§ **INSTRUCTIONS TO FOLLOW**
Where the line containing "[67,467,85,483] // 1." appears in the records below, begin there and write out each line exactly until the last one, and nothing more.

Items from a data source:
++++++++++++++++++++
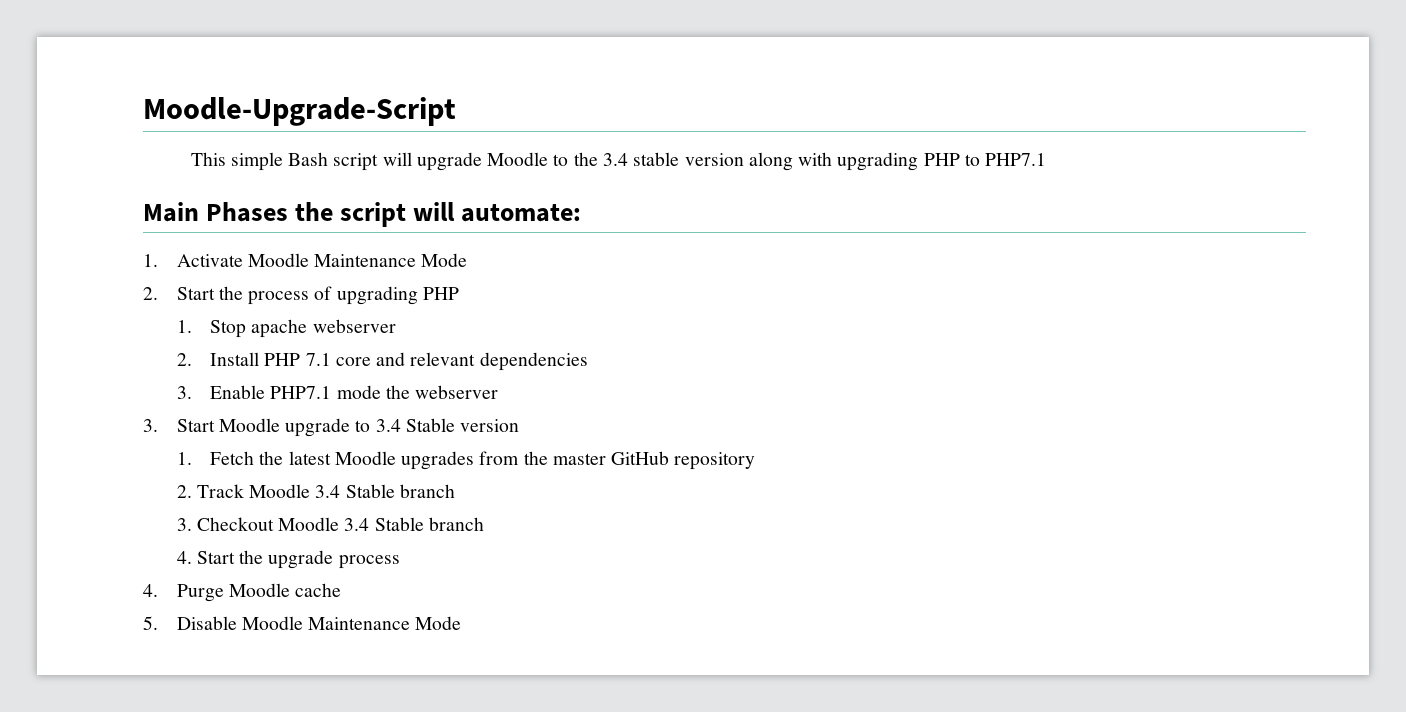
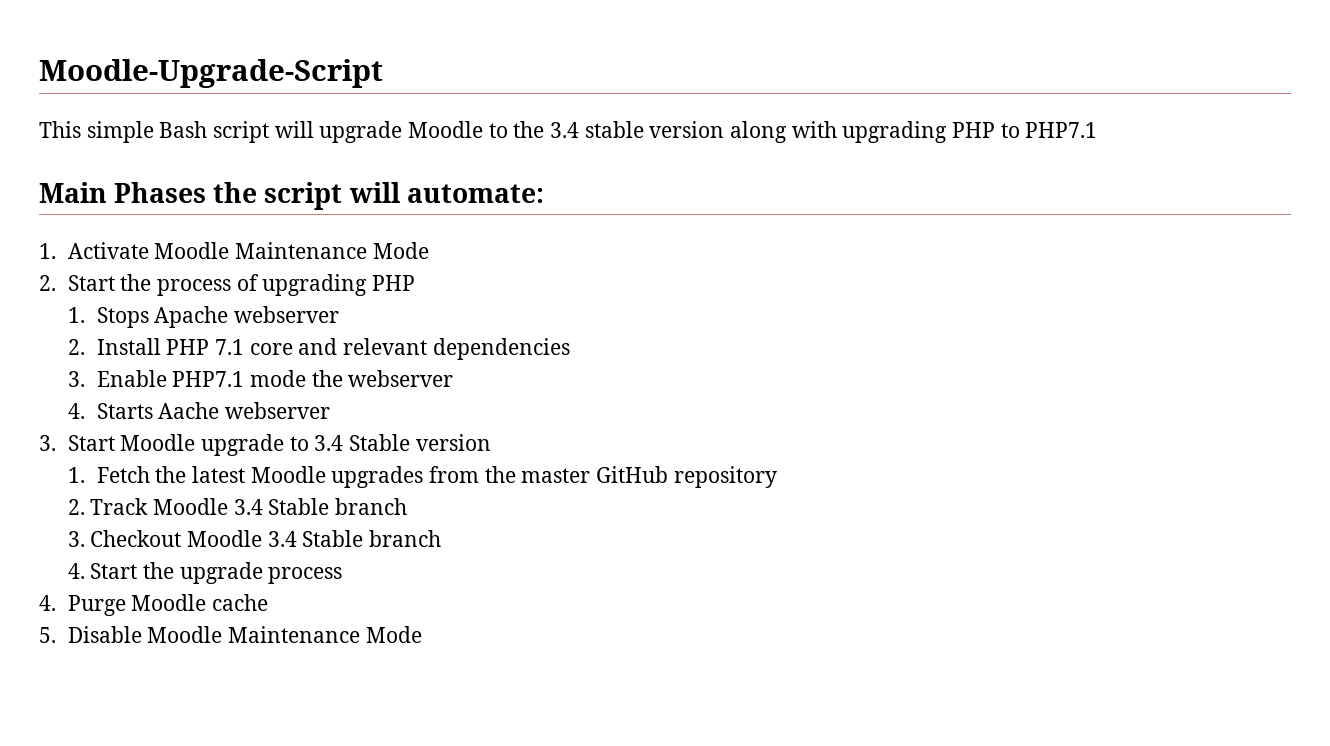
[210,319,308,338] Stop apache -> [96,306,229,328] Stops Apache
(499, 392) none -> [67,402,330,419] // 4. Starts Aache webserver

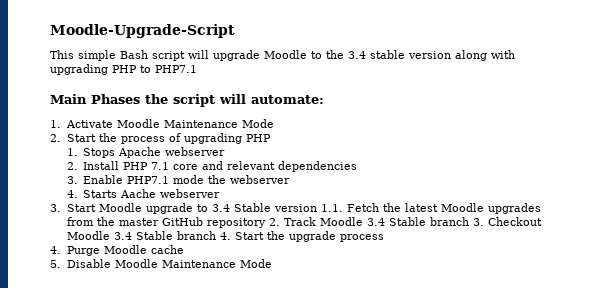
[67,467,85,483] // 1. -> [320,204,343,212] 1.1.
(777, 477) // -> (266, 223) none
(408, 506) // -> (469, 221) none
(442, 538) // -> (216, 235) none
++++++++++++++++++++
§ **RESULT OF THE TASK**
[67,467,85,483] // 1. -> [320,204,343,212] 1.1.
(777, 477) // -> (266, 223) none
(408, 506) // -> (469, 221) none
(442, 538) // -> (216, 235) none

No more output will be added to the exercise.